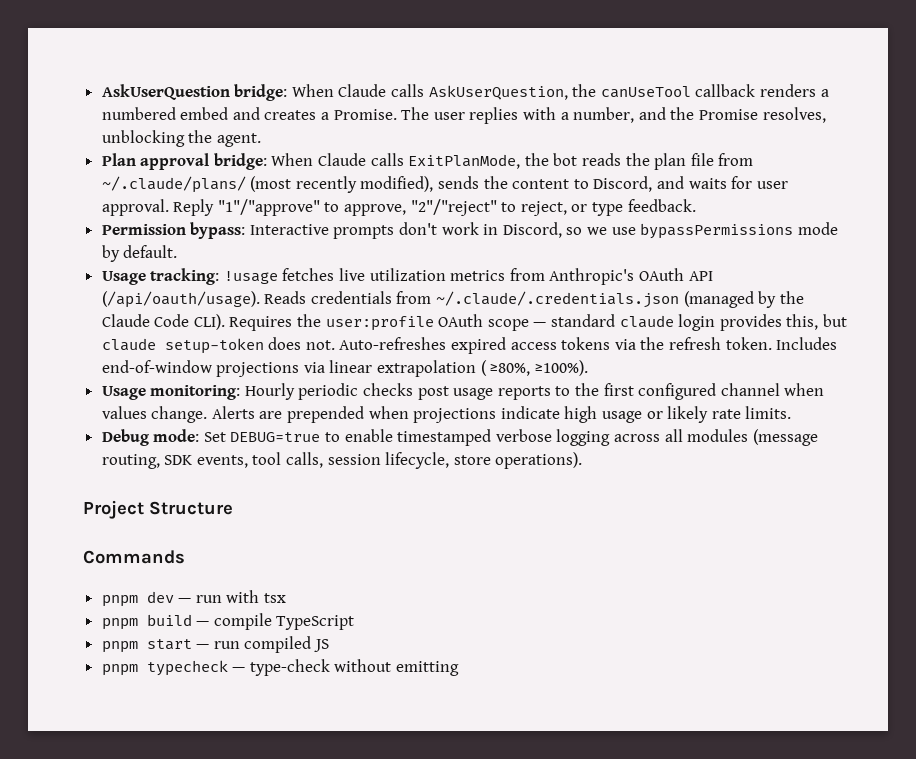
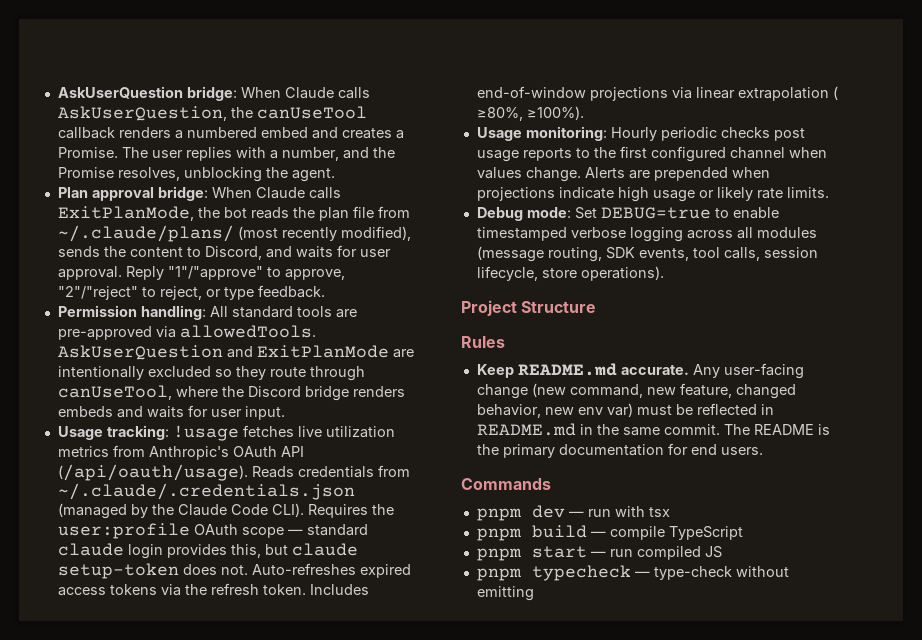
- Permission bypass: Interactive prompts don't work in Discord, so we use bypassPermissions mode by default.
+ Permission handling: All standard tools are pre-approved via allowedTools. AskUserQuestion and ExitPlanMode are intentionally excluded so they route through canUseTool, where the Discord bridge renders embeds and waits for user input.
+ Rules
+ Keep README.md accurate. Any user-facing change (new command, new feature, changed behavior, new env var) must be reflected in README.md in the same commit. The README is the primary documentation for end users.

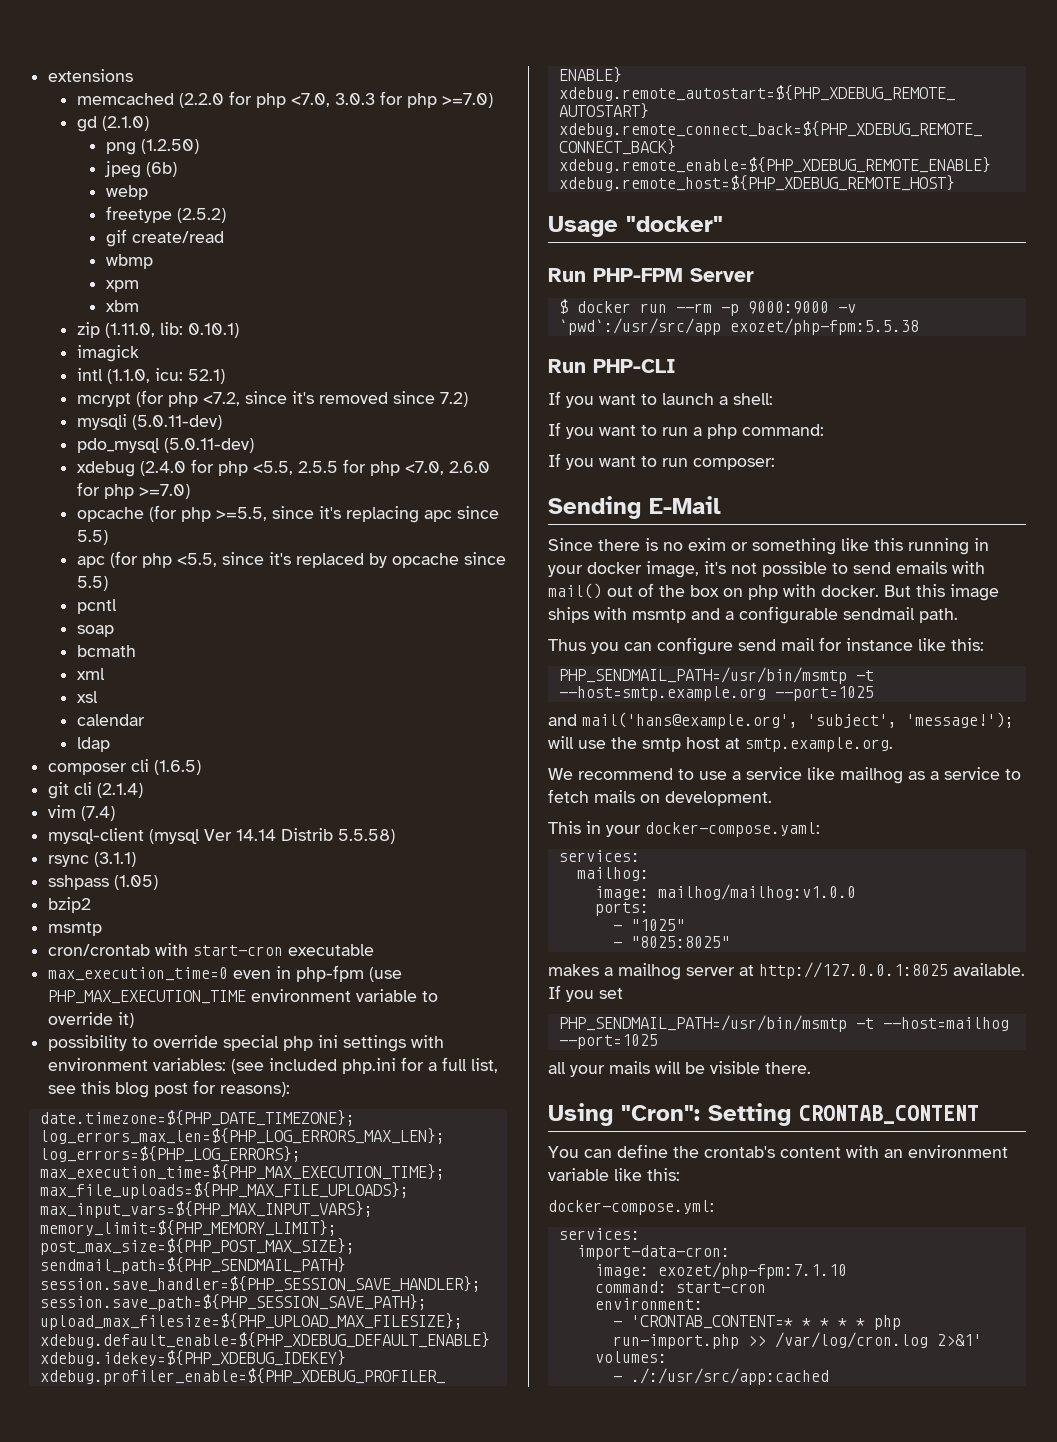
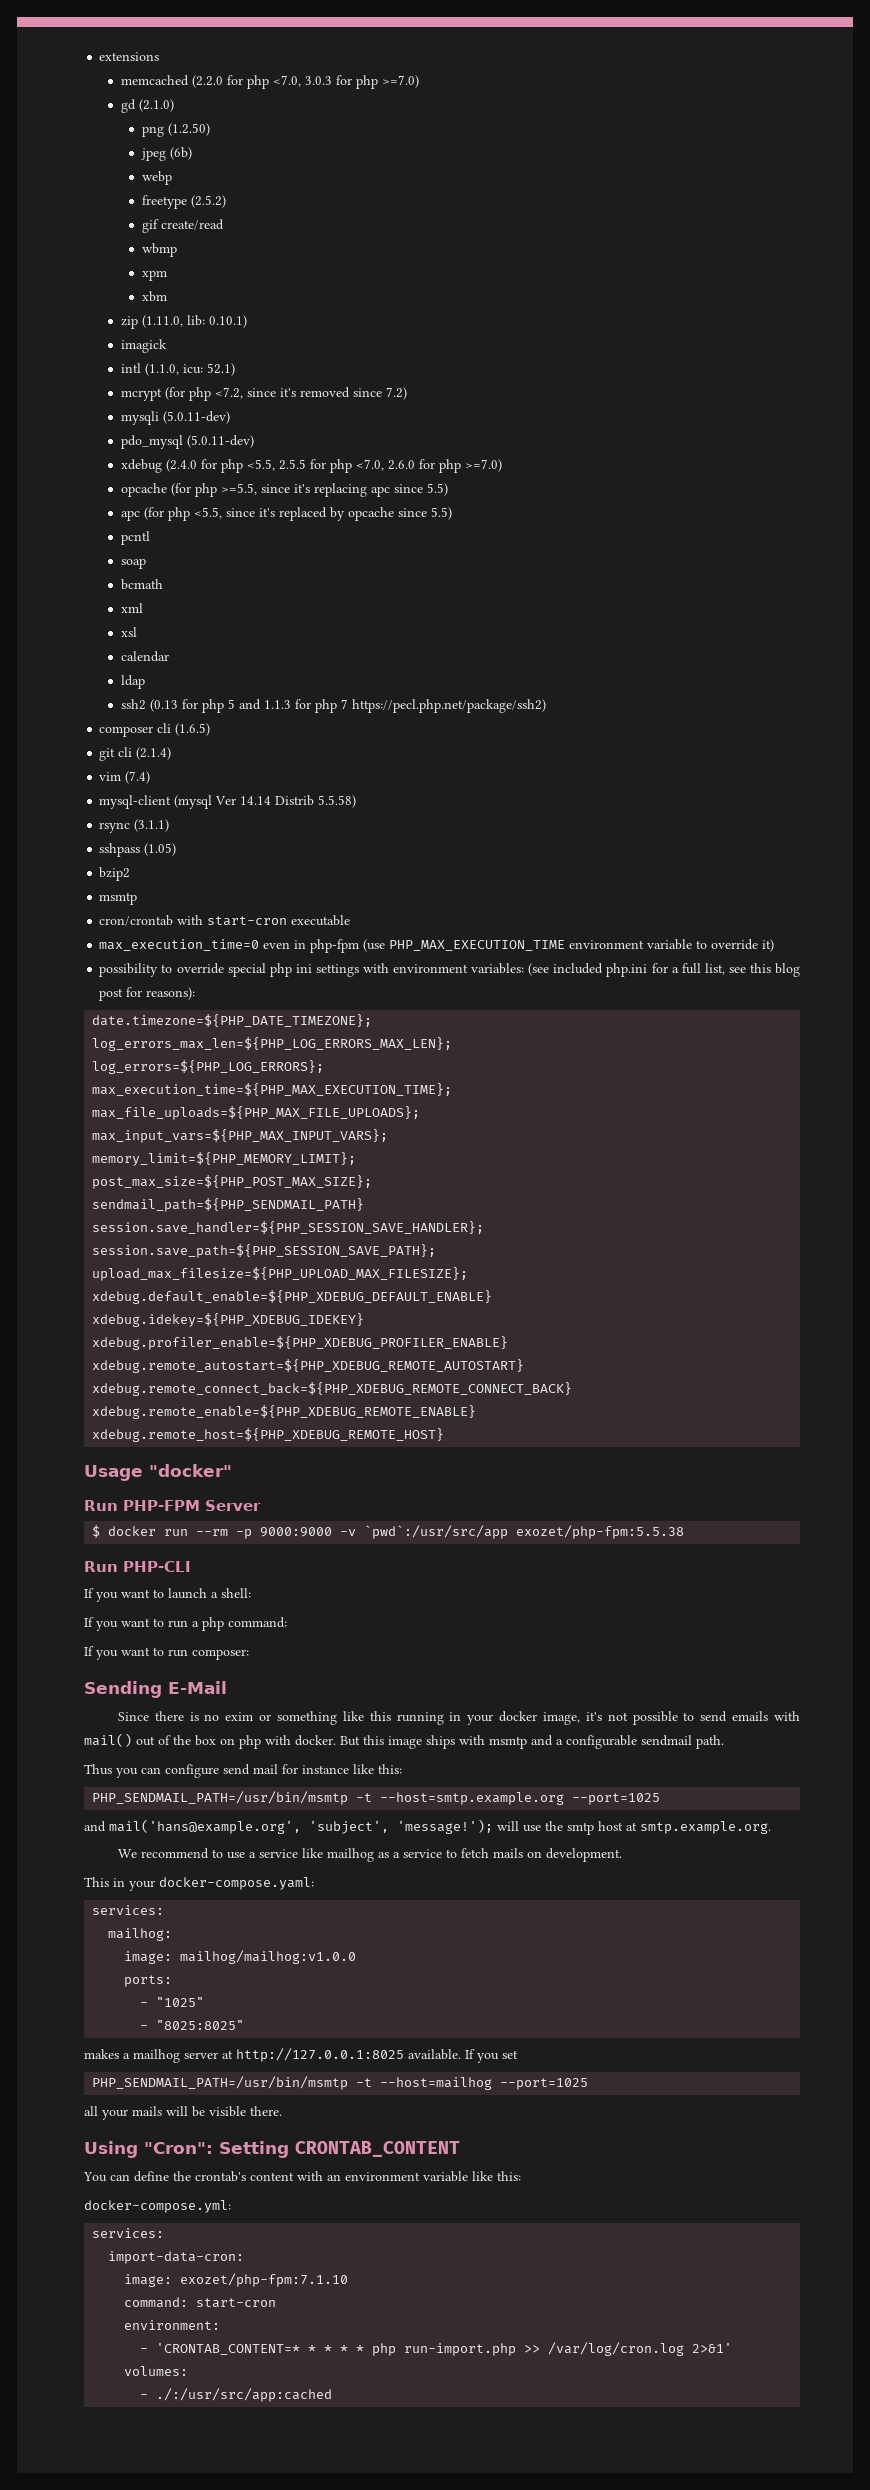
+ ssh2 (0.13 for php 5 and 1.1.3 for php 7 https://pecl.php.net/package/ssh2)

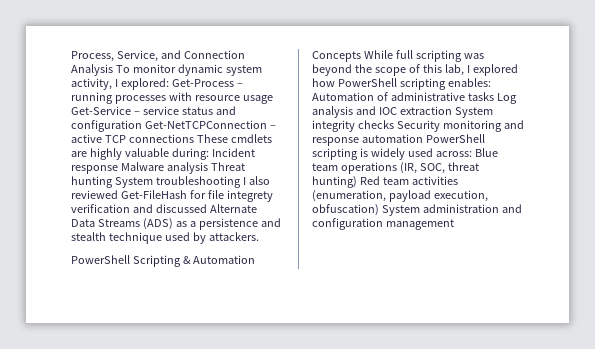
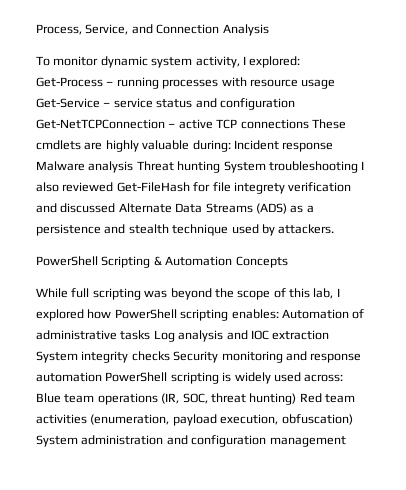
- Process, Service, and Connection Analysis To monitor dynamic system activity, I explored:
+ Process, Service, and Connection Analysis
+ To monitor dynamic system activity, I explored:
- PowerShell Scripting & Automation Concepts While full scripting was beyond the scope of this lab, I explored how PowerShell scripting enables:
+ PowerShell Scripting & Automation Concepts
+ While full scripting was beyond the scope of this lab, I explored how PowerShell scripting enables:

■ ■ ■ ■ ■ ■ ■

▸ THE TASK: Please give all of the material again, exactly, without the images.

▸ ANSWER FOR THE TASK:
- Permission bypass: Interactive prompts don't work in Discord, so we use bypassPermissions mode by default.
+ Permission handling: All standard tools are pre-approved via allowedTools. AskUserQuestion and ExitPlanMode are intentionally excluded so they route through canUseTool, where the Discord bridge renders embeds and waits for user input.
+ Rules
+ Keep README.md accurate. Any user-facing change (new command, new feature, changed behavior, new env var) must be reflected in README.md in the same commit. The README is the primary documentation for end users.

+ ssh2 (0.13 for php 5 and 1.1.3 for php 7 https://pecl.php.net/package/ssh2)

- Process, Service, and Connection Analysis To monitor dynamic system activity, I explored:
+ Process, Service, and Connection Analysis
+ To monitor dynamic system activity, I explored:
- PowerShell Scripting & Automation Concepts While full scripting was beyond the scope of this lab, I explored how PowerShell scripting enables:
+ PowerShell Scripting & Automation Concepts
+ While full scripting was beyond the scope of this lab, I explored how PowerShell scripting enables:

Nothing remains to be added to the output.